• _Task_:
The expected output is each line in the data below that includes the string "rgba".

• _Records for the exercise_:
* * * * * * *

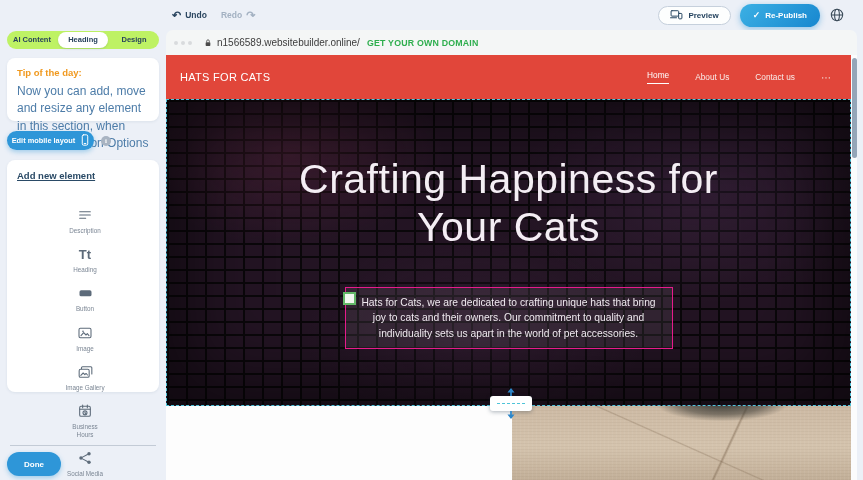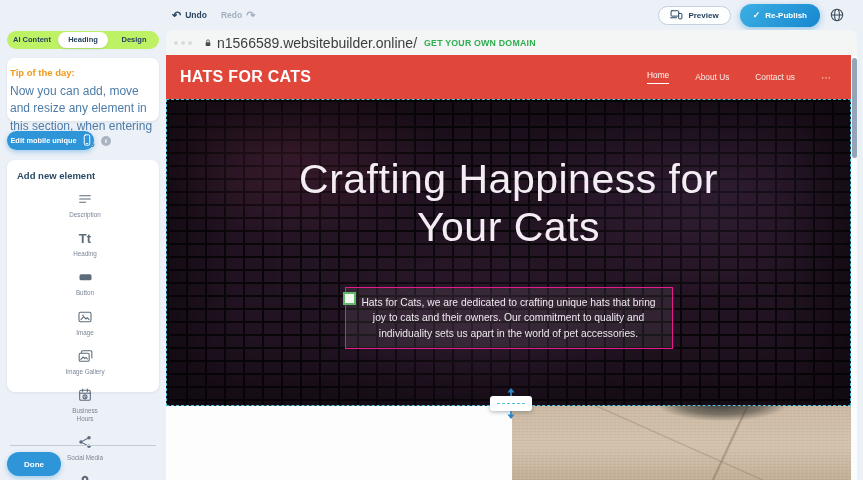--- a/index.html
+++ b/index.html
@@ -61,7 +61,7 @@
   .dots { display:flex; gap:3px; margin-right:12px; }
   .dot { width:4px; height:4px; border-radius:50%; background:#d8dbdd; }
   .lock { margin-right:5px; display:flex; }
-  .url { font-size:14px; color:#3c3c3c; }
+  .url { font-size:10px; color:#3c3c3c; }
   .domain-link { font-size:8.8px; font-weight:bold; color:#2eae4e; margin-left:7px; letter-spacing:.2px; cursor:pointer; }
   .site-col { position:absolute; left:0; top:25px; width:685px; height:425px; }
   .site-header { height:44px; background:#e1463a; display:flex; align-items:center; padding:0 14px; }

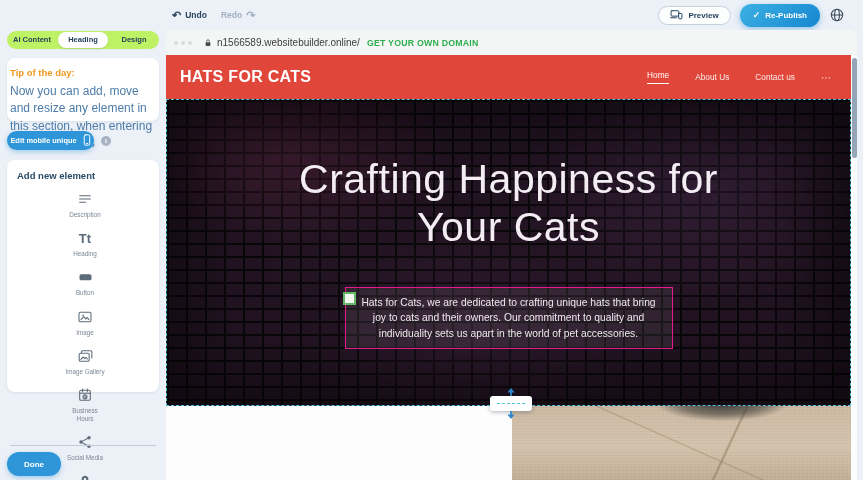--- a/index.html
+++ b/index.html
@@ -29,7 +29,7 @@
   .tab { flex:1; text-align:center; font-size:7.5px; font-weight:bold; color:#27425c; line-height:16px; cursor:pointer; }
   .tab.active { background:#ffffff; border-radius:9px; height:16px; margin:1px; box-shadow:0 1px 2px rgba(40,70,110,.15); }
   .card { background:#ffffff; border-radius:8px; box-shadow:0 1px 3px rgba(30,60,90,.08); }
-  .tip-card { padding:9px 3px; height:63px; margin-bottom:10px; }
+  .tip-card { padding:9px 10px; height:63px; margin-bottom:10px; }
   .tip-head { font-size:9.5px; font-weight:bold; color:#f0991f; margin-bottom:5px; }
   .tip-body { font-size:12px; line-height:1.45; color:#4d7ca8; }
   .edit-row { display:flex; align-items:center; gap:7px; margin-bottom:10px; }

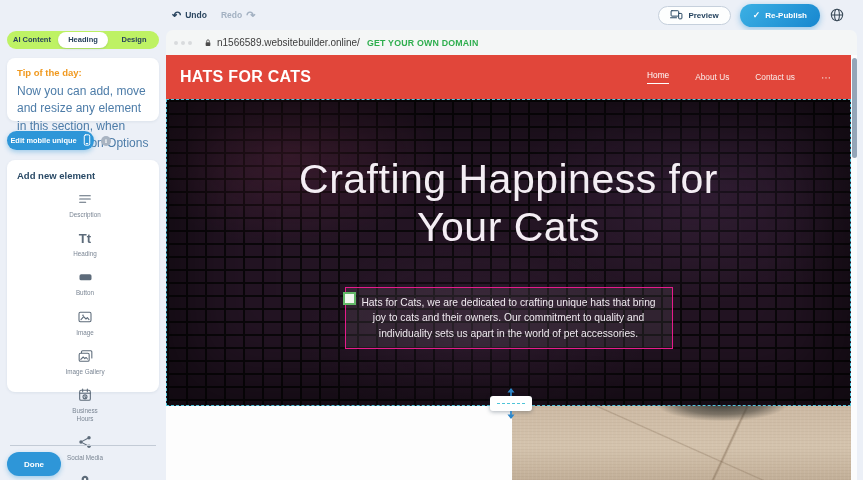--- a/index.html
+++ b/index.html
@@ -65,7 +65,7 @@
   .domain-link { font-size:8.8px; font-weight:bold; color:#2eae4e; margin-left:7px; letter-spacing:.2px; cursor:pointer; }
   .site-col { position:absolute; left:0; top:25px; width:685px; height:425px; }
   .site-header { height:44px; background:#e1463a; display:flex; align-items:center; padding:0 14px; }
-  .logo { color:#ffffff; font-size:16px; font-weight:bold; letter-spacing:.3px; }
+  .logo { color:#ffffff; font-size:11px; font-weight:normal; letter-spacing:.3px; }
   .nav { margin-left:auto; display:flex; align-items:center; gap:26px; padding-right:6px; }
   .nav a { font-size:8.3px; color:#f9ece9; text-decoration:none; cursor:pointer; }
   .nav a.active { border-bottom:1.5px solid #ffffff; padding-bottom:3px; color:#ffffff; }

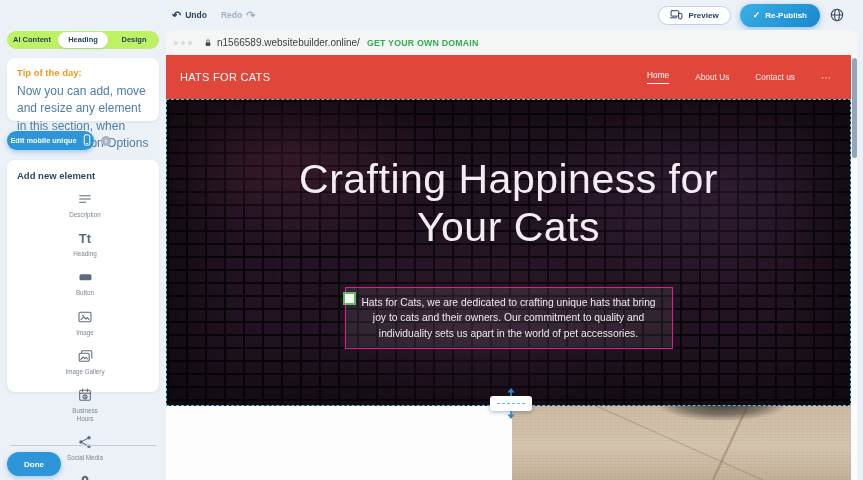--- a/index.html
+++ b/index.html
@@ -163,7 +163,7 @@
 
   <div class="edit-row">
     <div class="btn-edit-mobile">
-      <span>Edit mobile unique</span>
+      <span>Edit mobile layout</span>
       <span>
         <svg width="8" height="12" viewBox="0 0 14 22" fill="none" stroke="#ffffff" stroke-width="1.8" stroke-linecap="round">
           <rect x="2" y="1.5" width="10" height="19" rx="2.5"></rect>

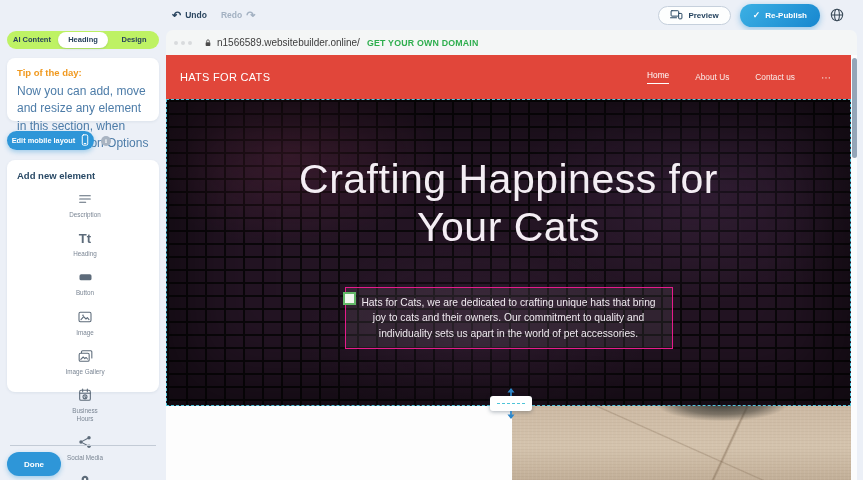--- a/index.html
+++ b/index.html
@@ -39,7 +39,7 @@
   .info-dot { width:10px; height:10px; border-radius:50%; background:#a9b4c2; color:#fff; font-size:7px; font-weight:bold;
               display:flex; align-items:center; justify-content:center; cursor:pointer; font-family:"Liberation Serif",serif; }
   .add-card { padding:10px 6px 8px 10px; height:232px; }
-  .add-head { font-size:9.5px; font-weight:bold; color:#2a4a66; margin-bottom:10px; }
+  .add-head { font-size:9.5px; font-weight:bold; color:#2a4a66; margin-bottom:26px;text-decoration:underline; }
   .el-grid { display:grid; grid-template-columns:1fr; row-gap:11px; }
   .el-item { display:flex; flex-direction:column; align-items:center; text-align:center; cursor:pointer; }
   .el-icon { height:16px; display:flex; align-items:center; justify-content:center; position:relative; }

* * * * * * *

• _Result of this exercise_:
   .tab.active { background:#ffffff; border-radius:9px; height:16px; margin:1px; box-shadow:0 1px 2px rgba(40,70,110,.15); }
   .card { background:#ffffff; border-radius:8px; box-shadow:0 1px 3px rgba(30,60,90,.08); }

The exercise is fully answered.